# i've been steelheading!



## bluesun7602 (Sep 7, 2005)

and it's crazy. i love it! when you see the bobber drop down and zigzag, catching a glimpse of the hog when he surfaces, fighting him in near to the net... and i'm still amazed that those monsters haven't snapped the pole yet. its even better being the only girl down there and catching more than the other guys in the other boats... all i can do is shrug my shoulders, smile, and cast again. :lol: 

i'm so hooked. pun intended. click on my gallery.


----------



## fishfanatic (Feb 18, 2007)

Way to go!


----------



## fishergirltc (May 30, 2006)

That's awesome! Nice pics. Congrats!!


----------



## bumpbottom (Jan 3, 2006)

After the first bobber goes down... your hooked forever!!!!


----------



## RIVER LADY (Jun 13, 2005)

:lol: :lol: I absolutely love it bluesun7602. Welcome to the your new addiction. 

The pics were awesome. Yeah, being the only woman and hooking into steel sure does make you smile huh? 

Congratulations, now we have one more female addict. 

Whooaaa!:evil: 

Be careful though..............you might start acting crazy like me.:evilsmile


----------



## ozzgood2001 (Feb 15, 2003)

Great pics! Looks like a blast!!!


----------



## dinoday (Feb 22, 2004)

That's awesome Kris!
Glad to hear you enjoyed it:coolgleam


----------



## bluesun7602 (Sep 7, 2005)

thanks!!  

and i'm sorry boys, but it was too cold to wear a bikini. :lol:


----------



## ozzgood2001 (Feb 15, 2003)

well i didnt wanna ask but since you brought it up


----------



## ERnurse (Jan 22, 2004)

Very nice, You look like you had a blast catching him. Your smile tells it all.


----------



## Splitshot (Nov 30, 2000)

Outstanding!!


----------



## thousandcasts (Jan 22, 2002)

Good Job!


----------



## 1wildchild (Apr 14, 2003)

WOOHOOO!!! That's great! Maybe by spring next year we will have enough ladies to have a steelhead outing all our own!!!


----------



## RIVER LADY (Jun 13, 2005)

1wildchild said:


> WOOHOOO!!! That's great! Maybe by spring next year we will have enough ladies to have a steelhead outing all our own!!!

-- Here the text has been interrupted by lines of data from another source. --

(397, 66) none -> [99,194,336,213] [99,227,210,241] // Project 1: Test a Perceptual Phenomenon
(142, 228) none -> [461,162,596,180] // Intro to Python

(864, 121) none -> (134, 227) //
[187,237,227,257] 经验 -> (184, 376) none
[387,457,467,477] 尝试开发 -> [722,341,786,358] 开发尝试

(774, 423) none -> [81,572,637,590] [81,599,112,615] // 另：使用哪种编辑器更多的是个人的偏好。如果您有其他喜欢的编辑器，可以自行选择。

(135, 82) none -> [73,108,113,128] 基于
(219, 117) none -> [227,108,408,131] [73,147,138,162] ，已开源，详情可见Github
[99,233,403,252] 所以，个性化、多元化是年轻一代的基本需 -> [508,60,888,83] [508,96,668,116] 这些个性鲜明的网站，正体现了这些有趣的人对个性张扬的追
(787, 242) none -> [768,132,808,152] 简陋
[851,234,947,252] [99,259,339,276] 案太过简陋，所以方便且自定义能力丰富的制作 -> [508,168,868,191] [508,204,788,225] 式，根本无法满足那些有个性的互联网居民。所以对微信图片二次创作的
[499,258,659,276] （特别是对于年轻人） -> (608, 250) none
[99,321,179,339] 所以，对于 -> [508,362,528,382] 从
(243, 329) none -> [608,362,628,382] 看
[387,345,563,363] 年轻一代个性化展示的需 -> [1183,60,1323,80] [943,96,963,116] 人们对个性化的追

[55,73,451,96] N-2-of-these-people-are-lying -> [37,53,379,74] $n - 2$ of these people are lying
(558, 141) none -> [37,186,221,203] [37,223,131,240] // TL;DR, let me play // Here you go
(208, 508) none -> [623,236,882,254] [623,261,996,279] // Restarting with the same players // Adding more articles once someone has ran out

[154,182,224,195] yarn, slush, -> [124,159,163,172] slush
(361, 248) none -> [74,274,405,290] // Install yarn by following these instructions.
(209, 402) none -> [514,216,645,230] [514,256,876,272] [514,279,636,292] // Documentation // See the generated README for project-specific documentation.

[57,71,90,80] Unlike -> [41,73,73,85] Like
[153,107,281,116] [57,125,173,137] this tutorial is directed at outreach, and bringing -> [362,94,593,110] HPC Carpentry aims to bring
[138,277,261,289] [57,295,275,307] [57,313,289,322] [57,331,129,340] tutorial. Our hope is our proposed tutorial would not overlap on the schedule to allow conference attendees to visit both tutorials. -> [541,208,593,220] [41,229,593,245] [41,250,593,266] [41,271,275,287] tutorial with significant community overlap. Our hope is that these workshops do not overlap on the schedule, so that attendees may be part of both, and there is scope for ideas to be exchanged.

We will defiantley make that one happen. :evil:


----------



## NEMichsportsman (Jul 3, 2001)

Ok so it took me a month to notice!!!!!


Congrats Chrissy!!!!!!!!!


----------



## Wolf_Dancer34 (Nov 14, 2006)

bluesun7602 said:


> and it's crazy. i love it! when you see the bobber drop down and zigzag, catching a glimpse of the hog when he surfaces, fighting him in near to the net... and i'm still amazed that those monsters haven't snapped the pole yet. its even better being the only girl down there and catching more than the other guys in the other boats... all i can do is shrug my shoulders, smile, and cast again. :lol:
> 
> i'm so hooked. pun intended. click on my gallery.


this sounds like something i wrote.


----------



## bluesun7602 (Sep 7, 2005)

thanks guys  the boys took me with them to go meet with the gary's custom rods guy in portland, really nice guy and wow, he knows his stuff! both of 'em bought a rod from him and we'll be making a trip back in the future for me.


----------